Tasty Trips: Between the Antlers, Georgetown SC
A Menu Made in Georgetown
Between the Antlers:
by Brian Sherman
The recipe for a new restaurant in Georgetown is peppered by a dash of history and a pinch of poetry, but the most important ingredient in the creation of Between the Antlers was the influence of the divergent groups of people who have called this historic coastal city and its environs home for centuries.
“The food is purely Georgetown-centric. Our goal was to create what you would have seen at the Santee Gun Club or any home in Georgetown County. All the recipes are indigenous to this region,” said Tom Hall, the eatery’s owner, pointing out that his menu is influenced by the area’s long-standing African American, Barbadian, Native American and Huguenot communities.
The name of the restaurant is a nod to “A Starry Place Between the Antlers,” a book penned by the late U.S. Poet Laureate and University of South Carolina Professor James Dickey. Hall said he was frustrated by his unsuccessful efforts to come up with the ideal name for the restaurant until his friend, Roger Pinckney, mentioned a moniker that seemed to fit just right.
“It hit me square, so I said that’s what it will be. It was different. I love that name,” Hall remarked.
Located on the Sampit River, on a bluff known as Vinegar Hill and not far from the heart of Georgetown, the site of the restaurant once was a federal wharf, the embarkation point for rice and indigo leaving the East Coast of the United States for the world market. A thriving rice mill, the largest in the world at that time, according to Hall, was nearby. And, during what Hall called “the heyday of Georgetown,” the city hosted an assortment of American icons, including President George Washington.
“Most of the men who signed the Declaration of Independence walked along those docks where the rice mill was,” Hall pointed out.
Hall said he discovered the location for his restaurant by accident. The abandoned building once served as a shrimp processing plant, and it took him a year to renovate it; he kept the steel frame and jettisoned just about everything else. He said the building’s proximity to Georgetown’s Front Street and to the river, as well as its historical significance, made the tedious job of transforming it into a place where people would be able to enjoy a meal with a view worthwhile.

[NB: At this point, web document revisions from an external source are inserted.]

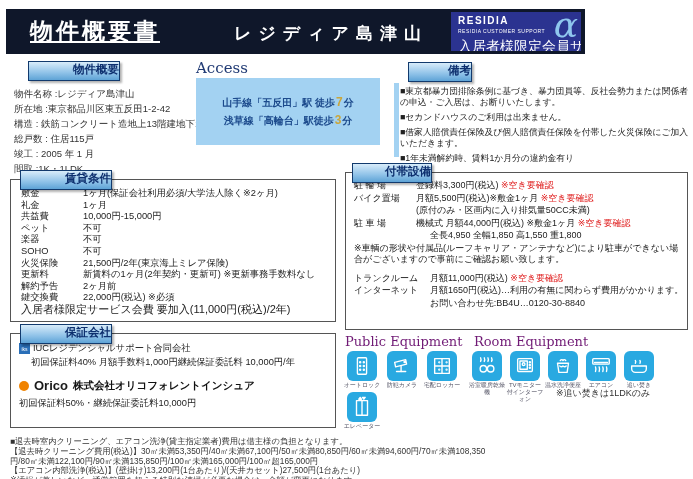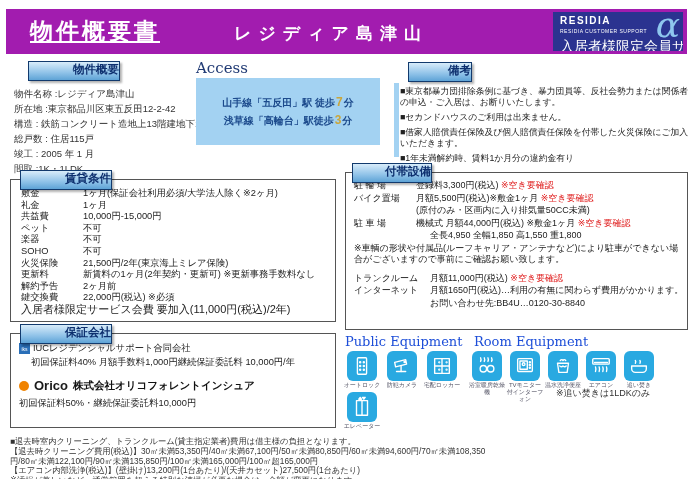--- a/index.html
+++ b/index.html
@@ -8,7 +8,7 @@
   .page { position:relative; width:693px; height:479px; background:#fff; overflow:hidden; outline:1px solid #ddd; }
 
   
-  .header { position:absolute; left:6px; top:9px; width:681px; height:45px; background:#a21caf; }
+  .header { position:absolute; left:6px; top:9px; width:579px; height:45px; background:#0f172a; }
   .doc-title { position:absolute; left:24px; top:7px; font-size:23px; font-weight:bold; color:#fff; text-decoration:underline; letter-spacing:3px; }
   .prop-name { position:absolute; left:228px; top:13px; font-size:17px; font-weight:bold; color:#fff; letter-spacing:7px; }
   .logo-box { position:absolute; right:4px; top:3px; width:130px; height:39px; background:#2b3390; color:#fff; overflow:hidden;text-align:right; }

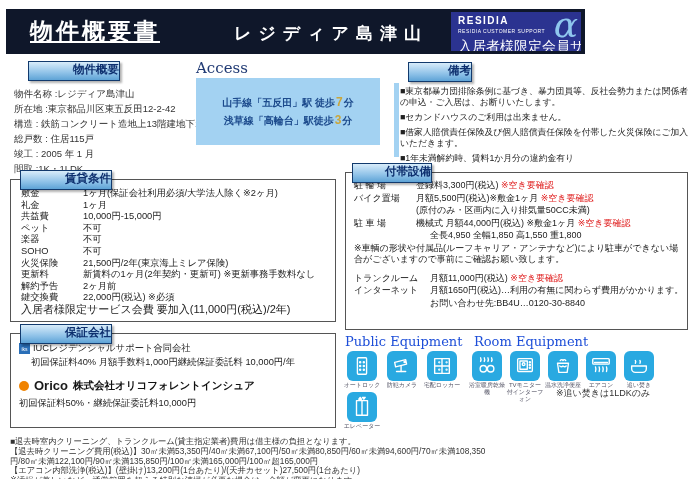--- a/index.html
+++ b/index.html
@@ -99,7 +99,7 @@
   <div class="tab" style="left:28px;top:61px;width:92px;">物件概要</div>
   <div class="overview-lines">
     <div>物件名称 :レジディア島津山</div>
-    <div>所在地 :東京都品川区東五反田12-2-42</div>
+    <div>所在地 :東京都品川区東五反田1-2-42</div>
     <div>構造 : 鉄筋コンクリート造地上13階建地下1階</div>
     <div>総戸数 : 住居115戸</div>
     <div>竣工 : 2005 年 1 月</div>

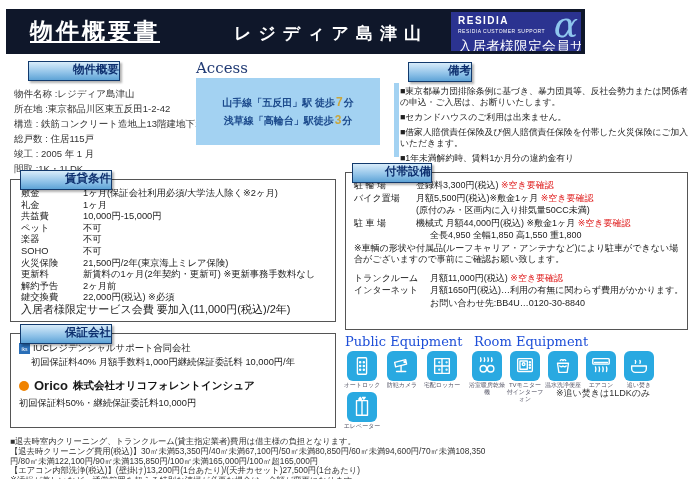--- a/index.html
+++ b/index.html
@@ -68,7 +68,7 @@
   .fac-extra { margin-top:6px; }
 
   
-  .equip-title { position:absolute; font-family:"DejaVu Serif","Liberation Serif",serif; font-size:13px; color:#1d4ed8; white-space:nowrap; }
+  .equip-title { position:absolute; font-family:"DejaVu Serif","Liberation Serif",serif; font-size:13px; color:#701a75; white-space:nowrap; }
   #pub-title { left:345px; top:334px; }
   #room-title { left:474px; top:334px; }
   .icon-cell { position:absolute; width:38px; text-align:center; }

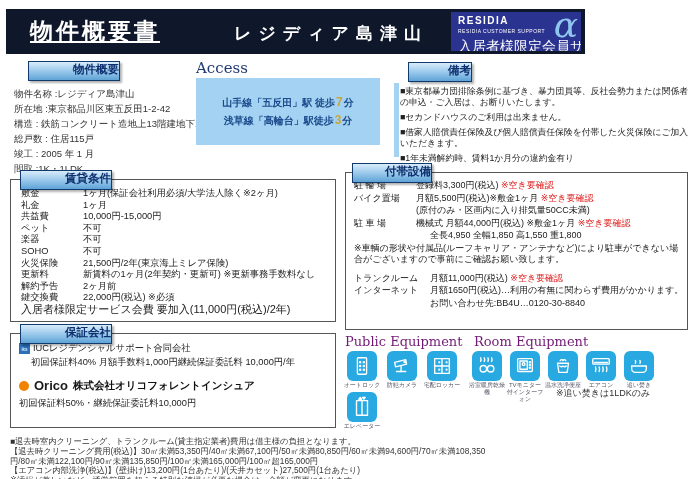--- a/index.html
+++ b/index.html
@@ -333,7 +333,7 @@
   <div class="equip-note">※追い焚きは1LDKのみ</div>
 
   <div class="footnotes">
-    <div>■退去時室内クリーニング、トランクルーム(貸主指定業者)費用は借主様の負担となります。</div>
+    <div>■退去時室内クリーニング、エアコン洗浄(貸主指定業者)費用は借主様の負担となります。</div>
     <div>【退去時クリーニング費用(税込)】30㎡未満53,350円/40㎡未満67,100円/50㎡未満80,850円/60㎡未満94,600円/70㎡未満108,350</div>
     <div>円/80㎡未満122,100円/90㎡未満135,850円/100㎡未満165,000円/100㎡超165,000円</div>
     <div>【エアコン内部洗浄(税込)】(壁掛け)13,200円(1台あたり)/(天井カセット)27,500円(1台あたり)</div>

A sense of history and a view of the water are important factors in a restaurant’s success, but food is the main draw when it comes to attracting customers. Hall pointed out that the inspiration for a good part of the Between the Antlers menu comes from his experience as a hunter and outdoorsman and the meals he consumed at fishing and duck camps.
“I’m lucky that my dad took me around, and I got to do all those things and experienced all those great meals,” he said. “Outdoor cooking in South Carolina has been going on for hundreds of years.”
An example is Brice’s Country Store Sandwich. A popular item on the restaurant’s lunch and brunch menus, it’s a combination of fried bologna, American cheese, lettuce, tomato, Duke’s mayo and a fried egg on white bread. “It was the sandwich I ate dove hunting 30 years ago,” Hall explained. “It was always the same sandwich on opening day. That was a tradition.”
The most sought-after item on the menu at Between the Antlers is an appetizer – Wild Santee Fried Perlau (also spelled perloo and pilau and probably several other ways) and Fritters, “a completely unique idea,” according to Hall. Rice is rolled in egg and batter, deep fried into a ball, served atop a bed of collard greens and accompanied by Santee-style remoulade.
The menu includes an array of other Georgetown-area favorites, from shrimp and oysters to brisket and from shrimp and rice grits to she crab soup – as well as the catch of the day, which can be snapper, grouper, tilefish or something else altogether.
Hall gives much of the credit for the early success of Between the Antlers to his chefs, Scott Dwyer and Chelsea Cribb, and General Manager Joseph Schuman. Hall and his wife, Amy Peterkin, live in St. Matthews, but he said they are in Georgetown four or five days a week taking care of their new restaurant. An attorney and the sales director for a title company, he has found inspiration in the hospitality business.
“A restaurant is an art form. You put art on a plate in front of someone and provide them with a great meal. You don’t get that satisfaction being a lawyer. That’s rewarding,” he concluded.